Green roofs are now common enough to have pervaded the public lexicon.
Like “janky” and “Bye, Felicia,” they have a permanent place in global culture.
If someone drops the phrase “green roof,” it conjures up images of pretty wildflowers or sedums, all cozied up together eight stories high. Throw in some birds and butterflies, and we have a pretty cool recipe for urban ecology, right?
So ... what's the problem?
What Makes a Green Roof?
Unfortunately, many people aren’t quite sure what has to happen to create this roof. What materials go into the design, how are green roofs built, what do you have to do to get one for yourself, your company, your institution?
Others are well-versed in the magic of green roofs (we’re talking to you, engineers and architects), but don’t have all the tools needed for optimal deliverables.
If you spend a lot of your time thinking about how to build a better green roof, but don’t feel you have all the materials and/or knowledge to do so, you’re not alone.

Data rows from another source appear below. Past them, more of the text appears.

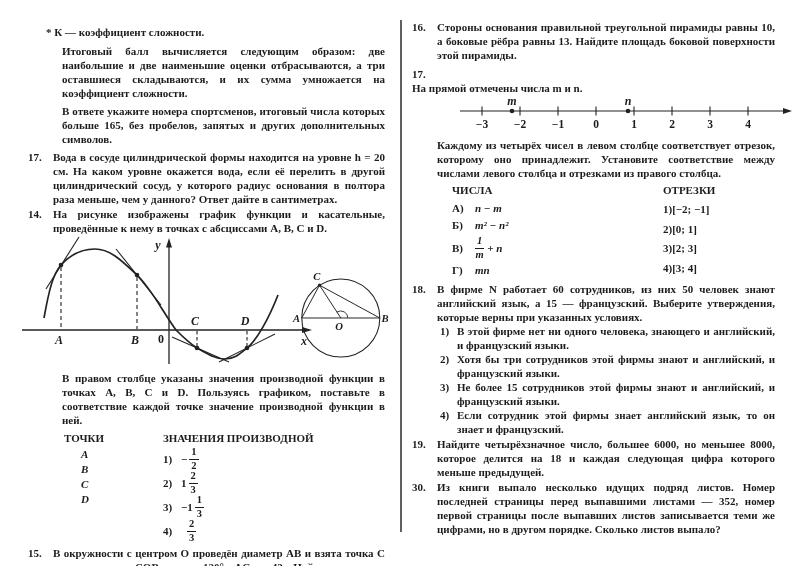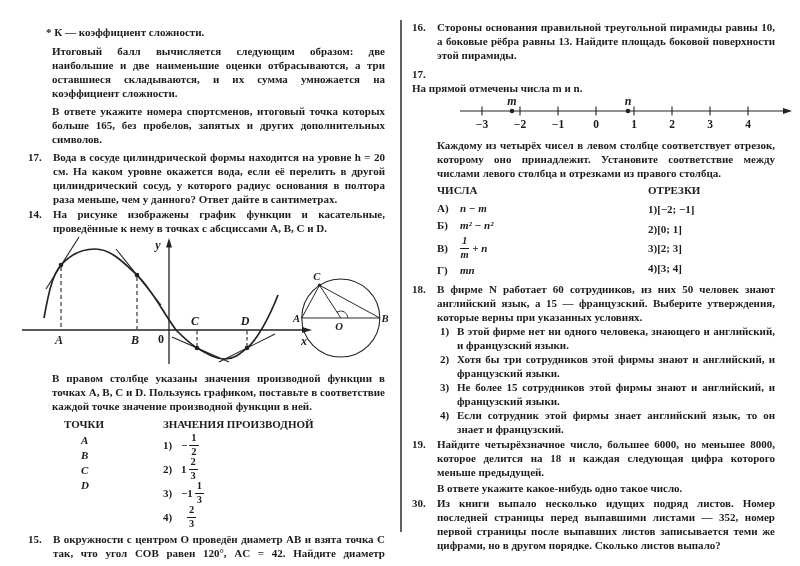"Итоговый балл вычисляется следующим" .para { margin-left: 24px -> 34px }
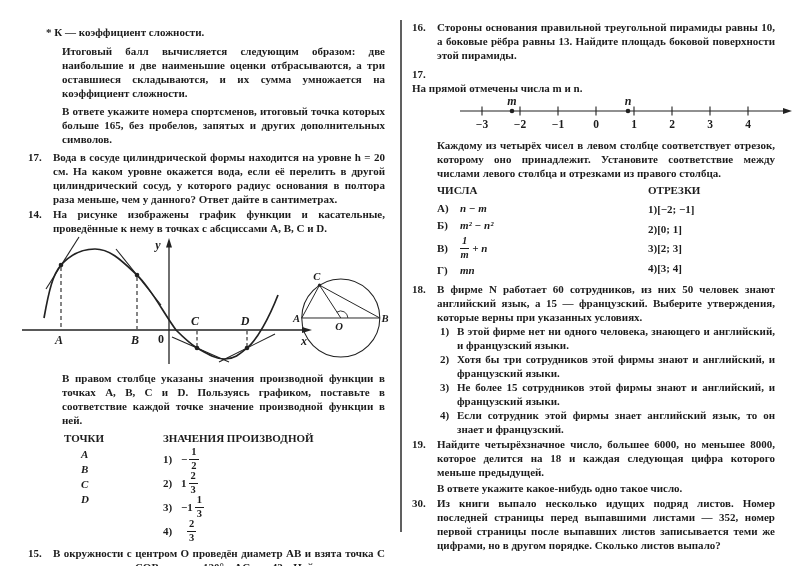"В ответе укажите номера спортсменов," p.para { text: точка -> числа }
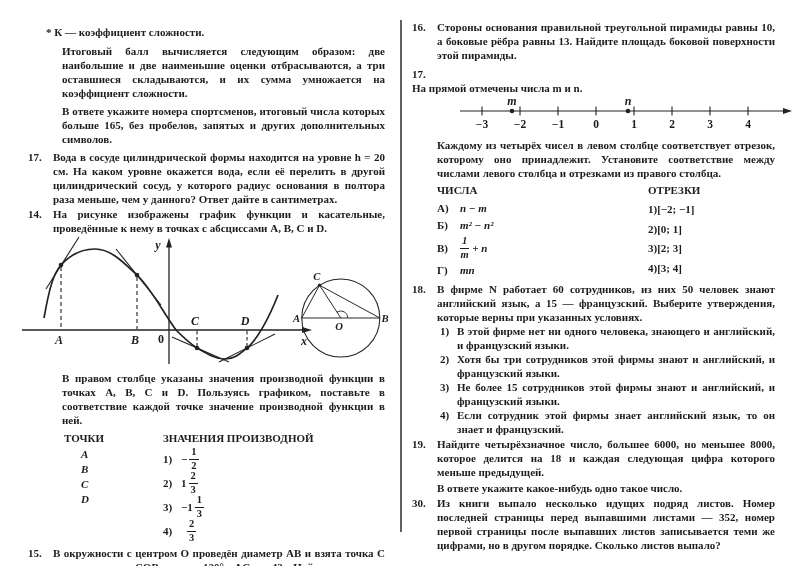"ЧИСЛА" .nm-col1 { margin-left: none -> 15px }
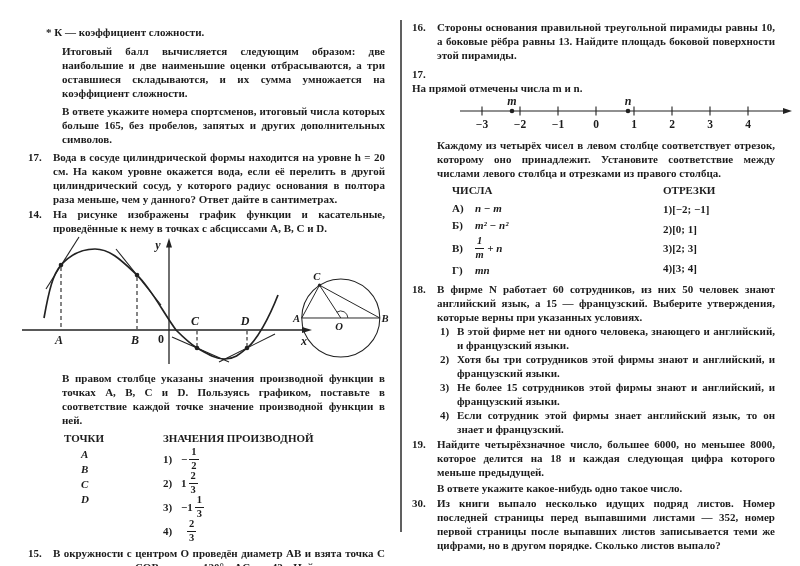"В ответе укажите какое-нибудь одно" div.note { html: <div>В ответе укажите какое-нибудь одно такое число.</div> -> none }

Here in America, there exists a lot of confusion within the industry. If you look to Europe, though, you’ll see a very good example of a geographic region clear on the benefits of green roofs, and the role they play in the environment. The public, private, educational and environmental benefits become clearer than water in a rooftop rain barrel.
We feel it’s time someone stepped in and clarified things here in the Midwest as well. Let’s take a closer look at green roofs, discuss their role in the environment and consider what you can do to help.
So, Just What Are Green Roofs?
If we were betting people, we’d bet your conception of a green roof involves succulents.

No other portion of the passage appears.